HZ.SÜLEYMAN(A.S) VE BELKIS’IN TAHTI

HZ.SÜLEYMAN(A.S) VE BELKIS’IN TAHTI
ALPEREN GÜRBÜZER

Hz. Süleyman (a.s)’ da babası Davut(a.s) gibi saltanat ile Peygamberliği kendisinde toplayan bir elçi. Hz.Davut’un vasiyeti üzerine Mescid-i Aksa’nın inşasına başladı, yedi yılda inşası tamamladı.
Hz. Süleyman’a Allah tarafından dünyada hemen hemen hiç kimseye verilmeyen büyük nimetler verildi. Gerek cinler, gerek hayvanlar özellikle kuşlarla konuşması ve gerekse insanlardan oluşan kalabalığa liderlik yapması gibi nimetlerin yanısıra her türden topluluğa hükümdar şerefi verildi.

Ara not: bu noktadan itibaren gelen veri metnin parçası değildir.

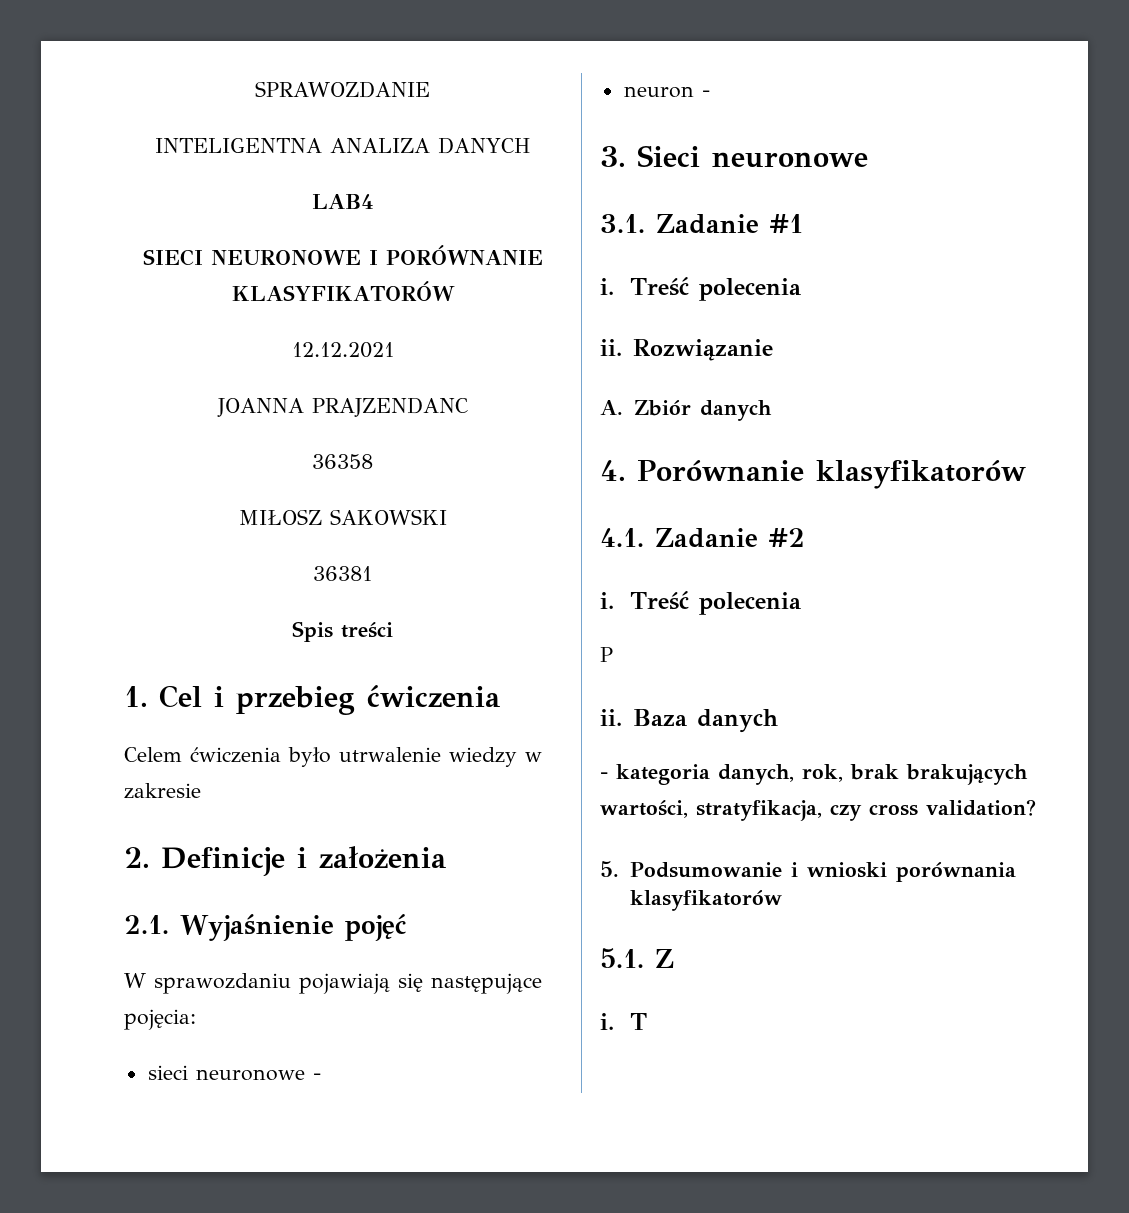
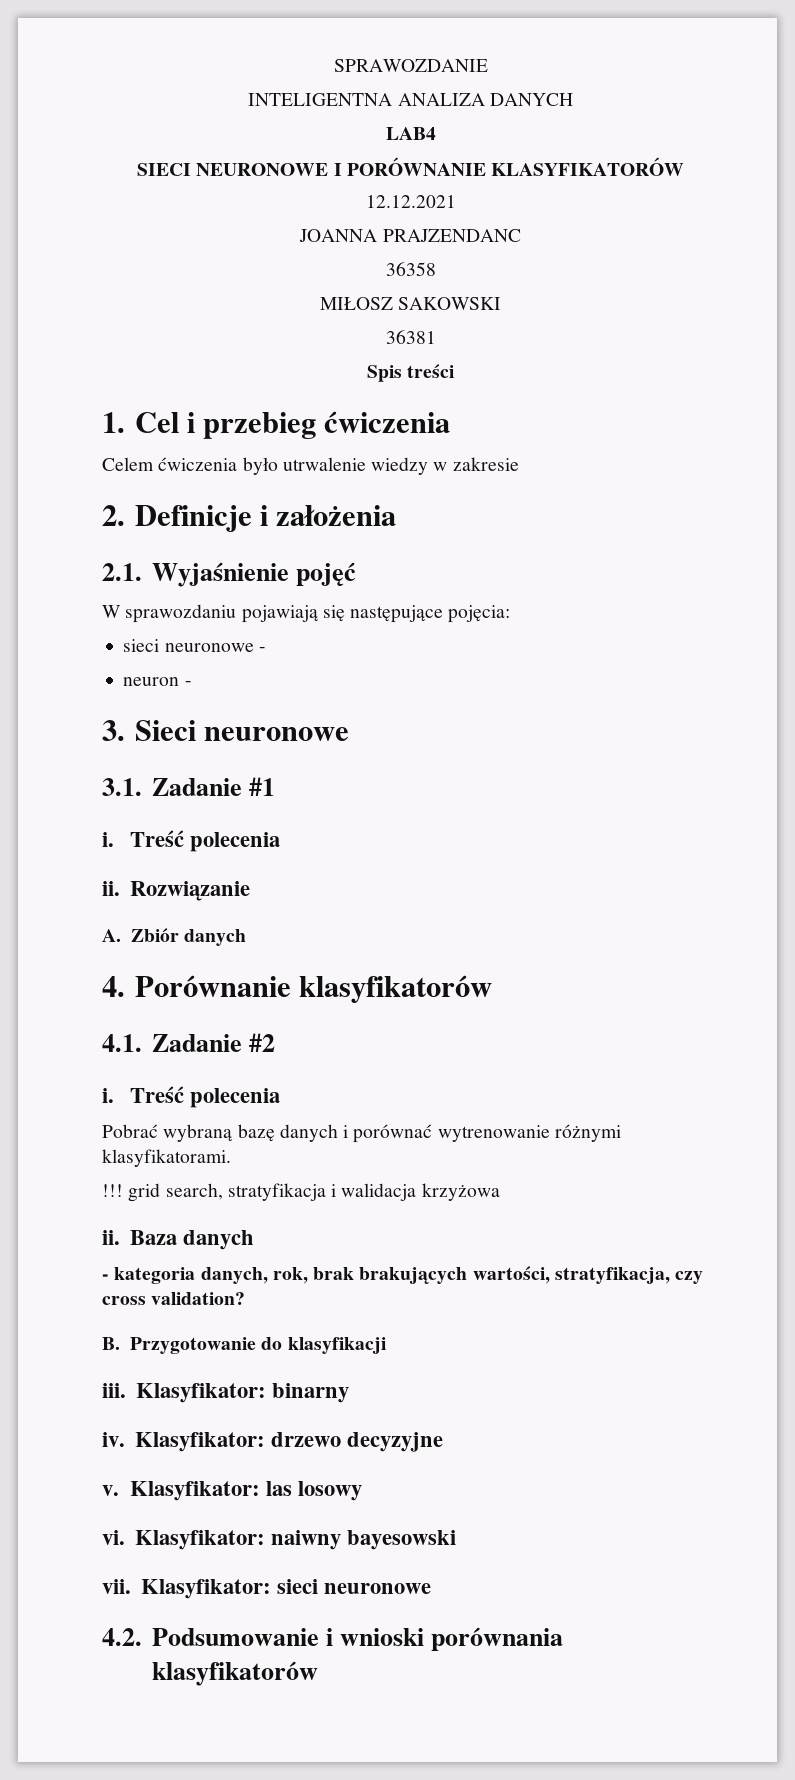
- P
+ Pobrać wybraną bazę danych i porównać wytrenowanie różnymi klasyfikatorami.
+ !!! grid search, stratyfikacja i walidacja krzyżowa
- 5. Podsumowanie i wnioski porównania klasyfikatorów
+ B. Przygotowanie do klasyfikacji
+ iii. Klasyfikator: binarny
+ iv. Klasyfikator: drzewo decyzyjne
+ v. Klasyfikator: las losowy
+ vi. Klasyfikator: naiwny bayesowski
+ vii. Klasyfikator: sieci neuronowe
+ 4.2. Podsumowanie i wnioski porównania klasyfikatorów
- 5.1. Z
- i. T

Hz. Süleyman devrinde Sebe adlı bir kavim vardı, bu kavmin ateşe ve puta tapmasından rahatsız oldu. Bunun üzerine Sebe halkına dini tebliğ için yola koyuldu. Fakat yol boyunca kendisine eşlik eden Hüdhüd adlı kuşun ortadan ansızın kaybolmasına Hz. Süleyman’nın canı sıkıldı. Etraf kolaça n edildi bir türlü bulunamadı, meğerse Hüdhüd Kuşu Sebe krallığının sarayına bilgi toplamak için gitmiş. Hüdhüd Kuşu Belkis sarayında gerekli incelemeleri yaptıktan sonra tekrar Hz. Süleyma’nı yanına vardı ve geciktiğinden dolayı özür diledi. Gördüklerini bir bir anlattı; Özetle; Belkıs’la karşılaştığını, güneşe taptıklarını izah etti. Hz. Süleyman Hüdhüd kuşunun gözlemlerini dinledikten sonra bir mektup yazıp, bu mektubu Belkıs’a götürmesini emretti. Hüdhüd’de gereğini yaparak saraya varır varmaz Belkıs’ın odasına bırakıverdi. Mektubu Belkıs eline aldı ve okudu, kısaca mektupta Hz. Süleyman; kendisine itaat edilmesini, karşı gelinmemesini, eğer böyle davranılırsa istişareye açık olacağını ve hep beraber karar alarak yönetim sergiliyeceklerini belirtti.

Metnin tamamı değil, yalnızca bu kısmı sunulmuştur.